(Web page revision data)

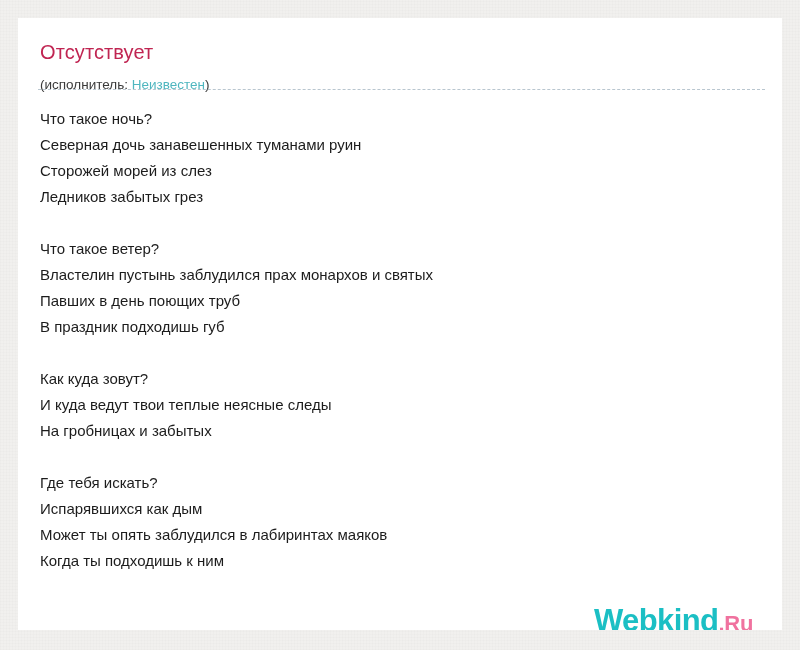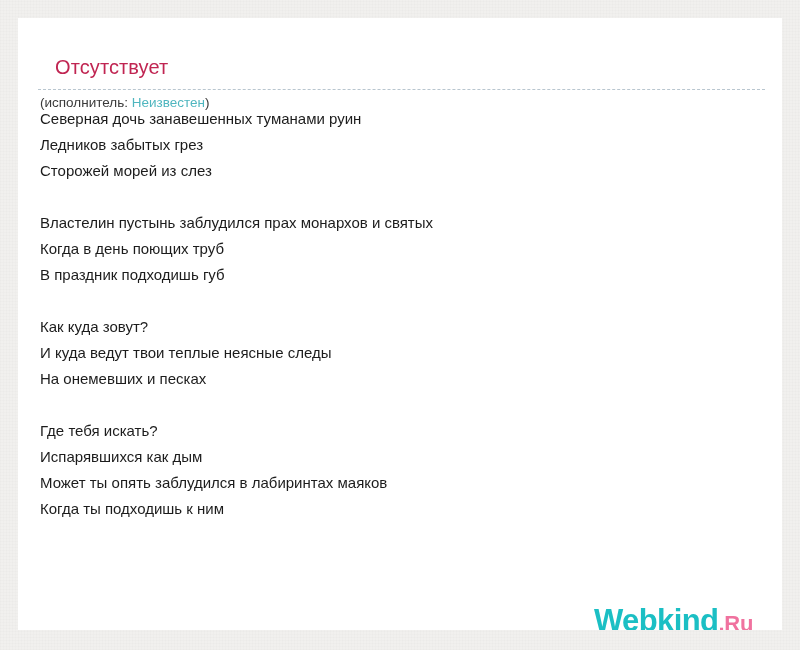--- a/index.html
+++ b/index.html
@@ -49,7 +49,7 @@
     line-height: 24px;
     color: #c02552;
     font-weight: normal;
-    margin: 15px;
+    margin: 0;
     letter-spacing: 0.1px;
   }
 

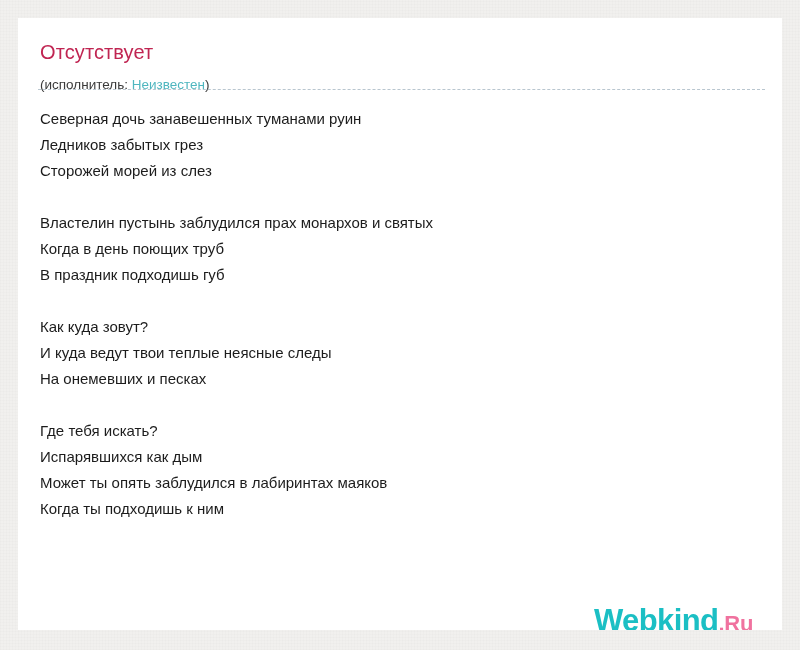--- a/index.html
+++ b/index.html
@@ -146,6 +146,7 @@
     <div class="lyrics-body">
 
       <div class="stanza">
+        <div class="lyric-line">Что такое ночь?</div>
         <div class="lyric-line">Северная дочь занавешенных туманами руин</div>
         <div class="lyric-line">Ледников забытых грез</div>
         <div class="lyric-line">Сторожей морей из слез</div>

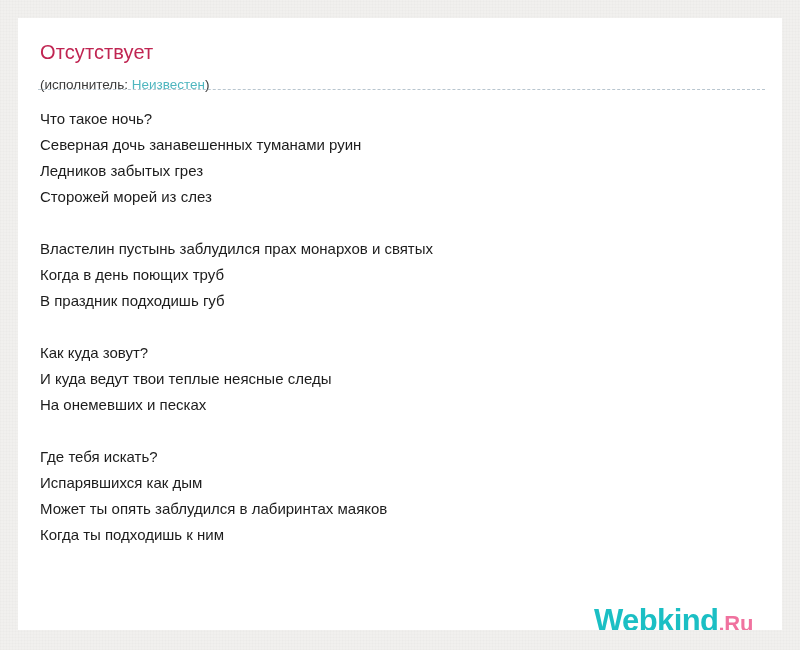--- a/index.html
+++ b/index.html
@@ -148,8 +148,8 @@
       <div class="stanza">
         <div class="lyric-line">Что такое ночь?</div>
         <div class="lyric-line">Северная дочь занавешенных туманами руин</div>
+        <div class="lyric-line">Сторожей морей из слез</div>
         <div class="lyric-line">Ледников забытых грез</div>
-        <div class="lyric-line">Сторожей морей из слез</div>
       </div>
 
       <div class="stanza">

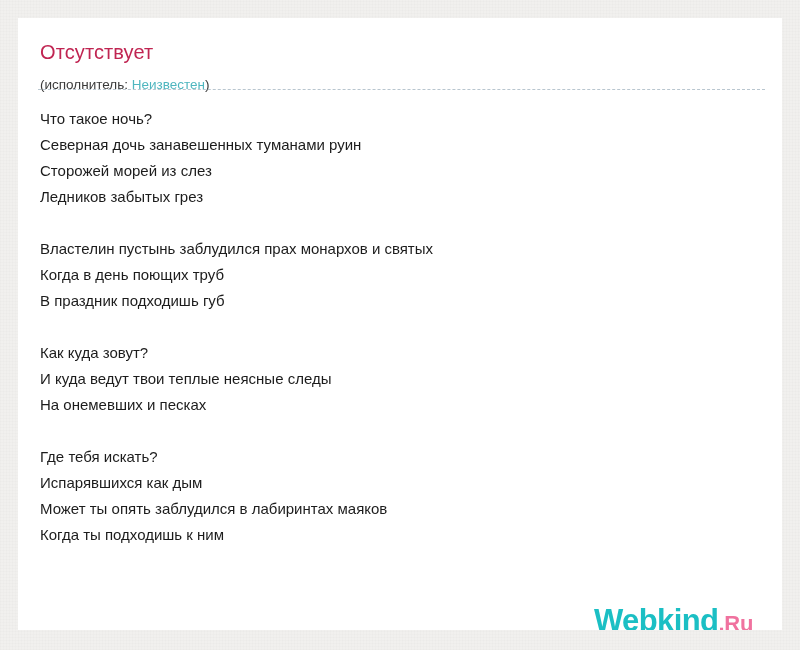--- a/index.html
+++ b/index.html
@@ -153,6 +153,7 @@
       </div>
 
       <div class="stanza">
+        <div class="lyric-line">Что такое ветер?</div>
         <div class="lyric-line">Властелин пустынь заблудился прах монархов и святых</div>
         <div class="lyric-line">Когда в день поющих труб</div>
         <div class="lyric-line">В праздник подходишь губ</div>

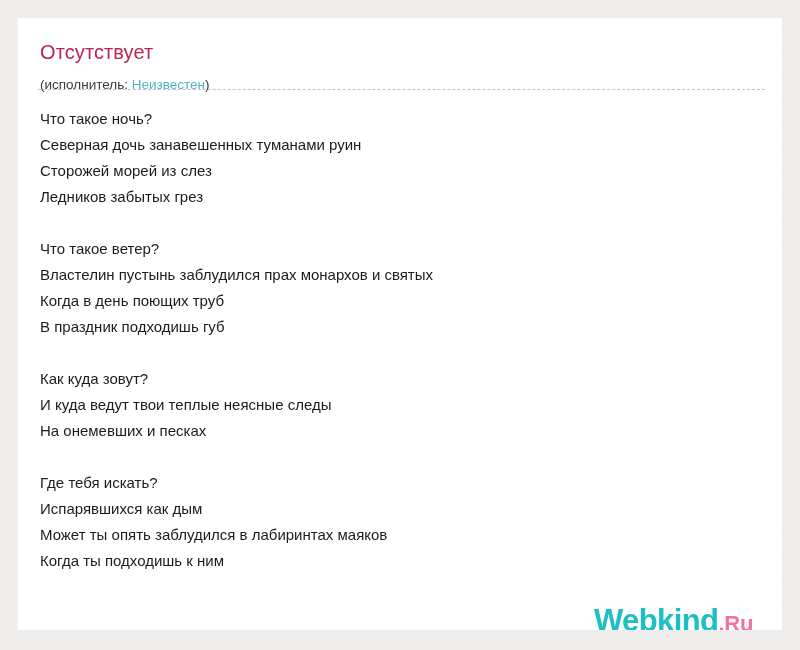--- a/index.html
+++ b/index.html
@@ -155,7 +155,7 @@
       <div class="stanza">
         <div class="lyric-line">Что такое ветер?</div>
         <div class="lyric-line">Властелин пустынь заблудился прах монархов и святых</div>
-        <div class="lyric-line">Когда в день поющих труб</div>
+        <div class="lyric-line">Павших в день поющих труб</div>
         <div class="lyric-line">В праздник подходишь губ</div>
       </div>
 

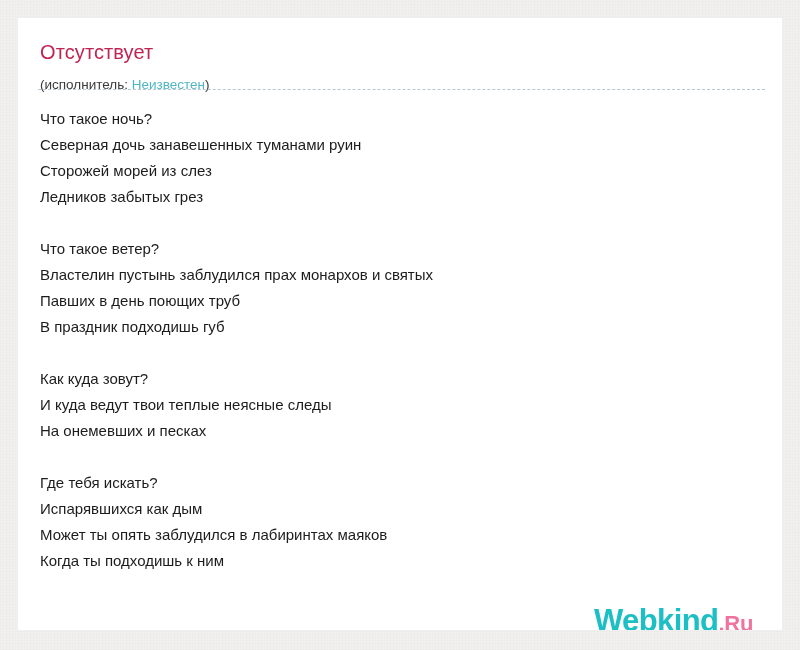--- a/index.html
+++ b/index.html
@@ -162,7 +162,7 @@
       <div class="stanza">
         <div class="lyric-line">Как куда зовут?</div>
         <div class="lyric-line">И куда ведут твои теплые неясные следы</div>
-        <div class="lyric-line">На онемевших и песках</div>
+        <div class="lyric-line">На гробницах и забытых</div>
       </div>
 
       <div class="stanza">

## [WHAT YOU NEED TO DO]
Transcribe all the entries precisely. Do not include any picture.

## [RESULT]
--- a/index.html
+++ b/index.html
@@ -49,7 +49,7 @@
     line-height: 24px;
     color: #c02552;
     font-weight: normal;
-    margin: 15px;
+    margin: 0;
     letter-spacing: 0.1px;
   }
 

--- a/index.html
+++ b/index.html
@@ -146,6 +146,7 @@
     <div class="lyrics-body">
 
       <div class="stanza">
+        <div class="lyric-line">Что такое ночь?</div>
         <div class="lyric-line">Северная дочь занавешенных туманами руин</div>
         <div class="lyric-line">Ледников забытых грез</div>
         <div class="lyric-line">Сторожей морей из слез</div>

--- a/index.html
+++ b/index.html
@@ -148,8 +148,8 @@
       <div class="stanza">
         <div class="lyric-line">Что такое ночь?</div>
         <div class="lyric-line">Северная дочь занавешенных туманами руин</div>
+        <div class="lyric-line">Сторожей морей из слез</div>
         <div class="lyric-line">Ледников забытых грез</div>
-        <div class="lyric-line">Сторожей морей из слез</div>
       </div>
 
       <div class="stanza">

--- a/index.html
+++ b/index.html
@@ -153,6 +153,7 @@
       </div>
 
       <div class="stanza">
+        <div class="lyric-line">Что такое ветер?</div>
         <div class="lyric-line">Властелин пустынь заблудился прах монархов и святых</div>
         <div class="lyric-line">Когда в день поющих труб</div>
         <div class="lyric-line">В праздник подходишь губ</div>

--- a/index.html
+++ b/index.html
@@ -155,7 +155,7 @@
       <div class="stanza">
         <div class="lyric-line">Что такое ветер?</div>
         <div class="lyric-line">Властелин пустынь заблудился прах монархов и святых</div>
-        <div class="lyric-line">Когда в день поющих труб</div>
+        <div class="lyric-line">Павших в день поющих труб</div>
         <div class="lyric-line">В праздник подходишь губ</div>
       </div>
 

--- a/index.html
+++ b/index.html
@@ -162,7 +162,7 @@
       <div class="stanza">
         <div class="lyric-line">Как куда зовут?</div>
         <div class="lyric-line">И куда ведут твои теплые неясные следы</div>
-        <div class="lyric-line">На онемевших и песках</div>
+        <div class="lyric-line">На гробницах и забытых</div>
       </div>
 
       <div class="stanza">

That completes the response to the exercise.